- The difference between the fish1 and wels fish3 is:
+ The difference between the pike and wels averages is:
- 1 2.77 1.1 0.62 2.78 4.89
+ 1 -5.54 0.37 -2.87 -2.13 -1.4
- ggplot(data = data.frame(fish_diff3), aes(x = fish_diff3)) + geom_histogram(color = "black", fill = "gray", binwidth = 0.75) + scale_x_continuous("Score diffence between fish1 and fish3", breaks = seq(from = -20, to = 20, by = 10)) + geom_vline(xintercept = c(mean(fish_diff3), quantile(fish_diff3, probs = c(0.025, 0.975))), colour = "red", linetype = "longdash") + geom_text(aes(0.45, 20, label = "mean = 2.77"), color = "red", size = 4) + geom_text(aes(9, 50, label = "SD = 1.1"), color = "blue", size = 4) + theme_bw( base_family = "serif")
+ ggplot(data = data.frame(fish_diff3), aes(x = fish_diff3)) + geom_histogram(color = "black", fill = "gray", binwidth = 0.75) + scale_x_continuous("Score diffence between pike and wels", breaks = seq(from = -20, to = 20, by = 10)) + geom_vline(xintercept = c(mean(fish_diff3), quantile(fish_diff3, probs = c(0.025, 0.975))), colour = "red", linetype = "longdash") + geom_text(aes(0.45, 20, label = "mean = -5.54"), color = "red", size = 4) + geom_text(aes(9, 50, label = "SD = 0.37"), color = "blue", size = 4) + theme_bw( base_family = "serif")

###

[WHAT IS REQUIRED] Copy each line of the material where "pike" is found.

[RESULT BELOW]
+ The difference between the pike and wels averages is:
+ ggplot(data = data.frame(fish_diff3), aes(x = fish_diff3)) + geom_histogram(color = "black", fill = "gray", binwidth = 0.75) + scale_x_continuous("Score diffence between pike and wels", breaks = seq(from = -20, to = 20, by = 10)) + geom_vline(xintercept = c(mean(fish_diff3), quantile(fish_diff3, probs = c(0.025, 0.975))), colour = "red", linetype = "longdash") + geom_text(aes(0.45, 20, label = "mean = -5.54"), color = "red", size = 4) + geom_text(aes(9, 50, label = "SD = 0.37"), color = "blue", size = 4) + theme_bw( base_family = "serif")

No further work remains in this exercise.